Had her in my eye, 85 down the road of a dead-end gleam

Evelyn and her partner drive down the highway, and the imagery recalls Springsteen metaphors through a David Lynch lens. Early in the road trip, hope remains through the freedom of the road and the anticipation of a new place. Sometimes, there’s no reason to travel, escape, or have adventures; people just feel the nagging need to keep moving.

She looked over with a part smile
Caught up in the twinkle, it could take awhile
And the money pile on the dashboard fluttering

While the narrator takes in Evelyn’s kisses like oxygen, chaos lurks around the bend. The car careens off the road before smashing into a guardrail. You can imagine the scene, the point of impact where consciousness leaves the body.

Evelyn’s kiss was oxygen
I leaned over to take it in
As we went howling through the edge of south Des Moines
It came over me at a bad time
She burned over the double line
She impaled as I reached my hand for the guardrail
Ooh, the guardrail

Baby, Take Me

Throughout the song, Evelyn repeats, “Baby, take me.” Earlier in the song, the phrase is tender, like how one surrenders to a lover. But at the point of impact, against the guardrail, it’s a plea for help. Evelyn is surrendering at the scene of the crash. She’s submitting to death.

And she said woo
Baby, take me
And I said woo
Baby, take me too

The instrumental track opens “Shark Smile” with cataclysmic noise before the pitter-patter groove kicks in. As Lenker tells the story, the steady heartbeat rhythm of bassist Max Oleartchik and drummer James Krivchenia support her.
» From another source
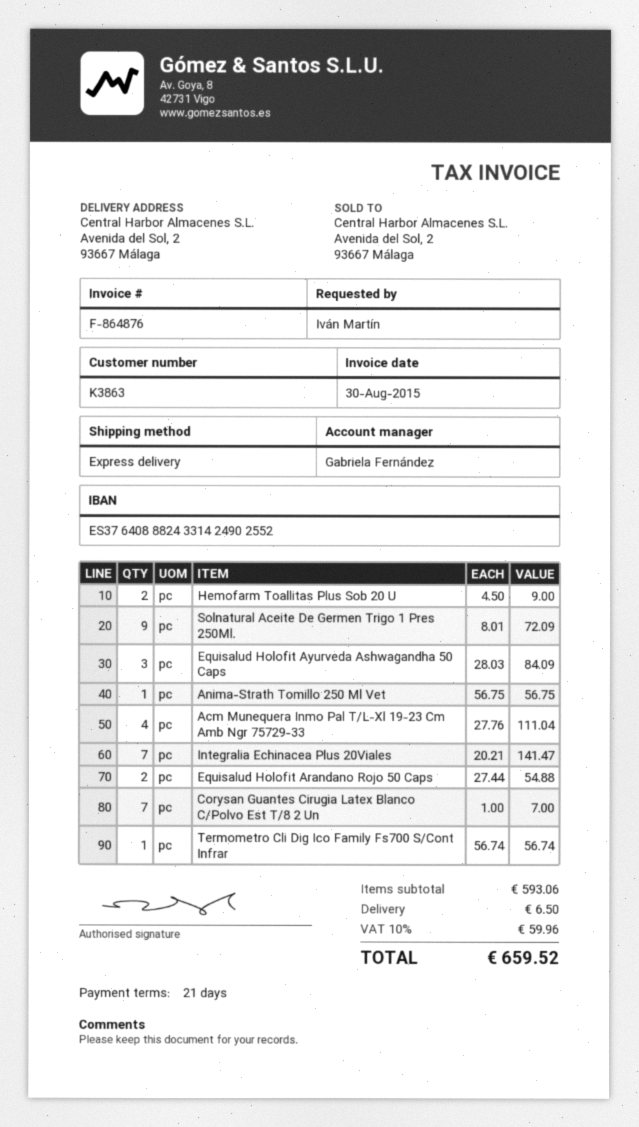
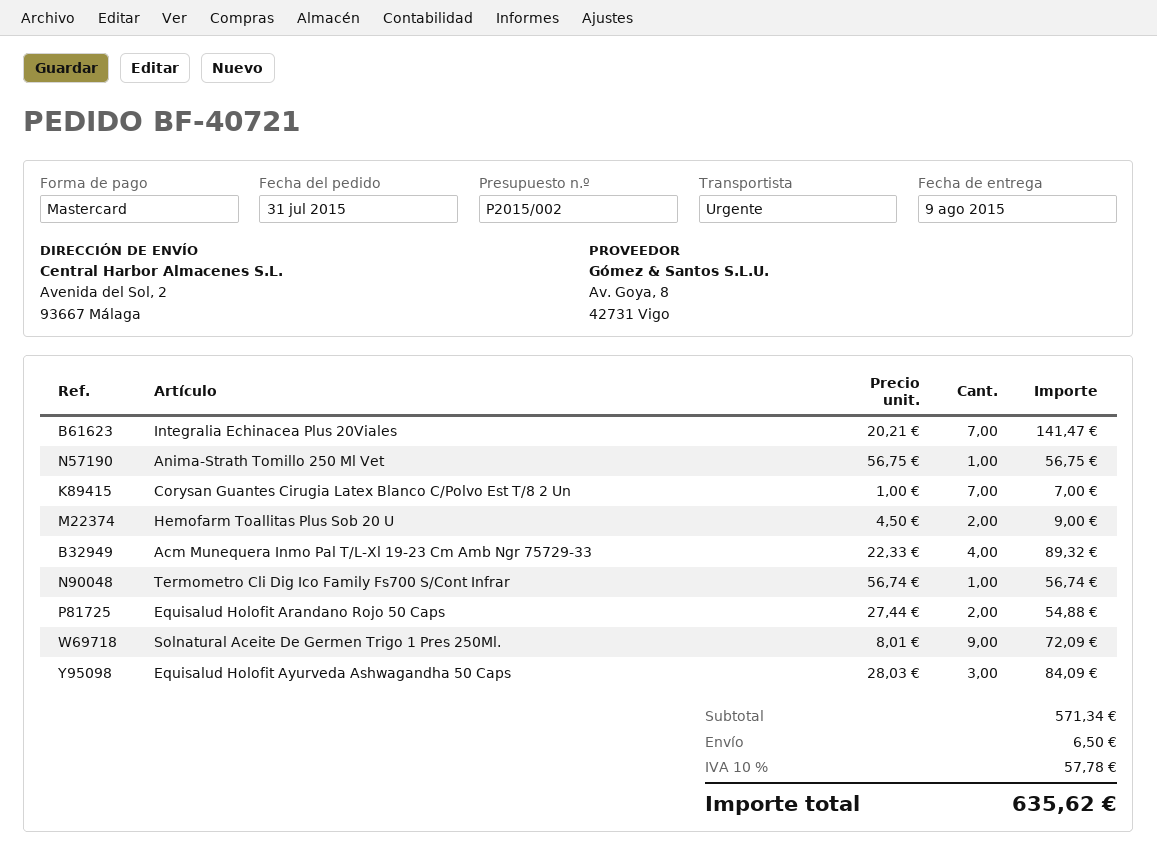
Acm Munequera Inmo Pal T/L-Xl 19-23 Cm Amb Ngr 75729-33: 4 x 27.76 = 111.04 -> 4 x 22.33 = 89.32
subtotal: 593.06 -> 571.34
tax: 10% = 59.96 -> 10% = 57.78
total: 659.52 -> 635.62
Guitarist Buck Meek foreshadows oblivion with dashed brushes of reverb that glimpse the universe calling fate to action. Meanwhile, Lenker narrates the action, detached and unemotional about the whole thing.

Oxygen

At first glance, Lenker sounds removed from the characters. She tells the story like she’s read about it in a newspaper. But her writing is so easy and pure, and by the time she repeats “guardrail,” her voice breaking and breathless, pining for the oxygen kisses from earlier in the song, you realize it’s not detachment in her delivery—it is penetrating shock.

Accidents arrive unexpectedly. And when the unexpected happens, the mind isn’t prepared. So, speaking about the second consciousness leaves, the body’s flailing response is what it looks like when awareness quits.

People talk about consciousness; some have described it as humans having a little invisible person in their heads steering the ship. We cannot see it until it leaves and the body jerks.

Guardrails

The guardrail in “Shark Smile” is the physical structure highway engineers use to reduce severe accidents. But sometimes the guardrail, while there to protect, is so strong it destroys. Even in its mangled form, parts of the rail remain, while the unlucky passenger doesn’t.

Partners can be guardrails, too. Relationships guard against loneliness but also offer checks and balances against destructive impulses. Maybe that’s why Evelyn became jealous when her partner glanced at the woman in the yellow van with a shark smile.

She didn’t want her lover taken away from her. Little did she know, miles down the highway, a guardrail would steal Evelyn away.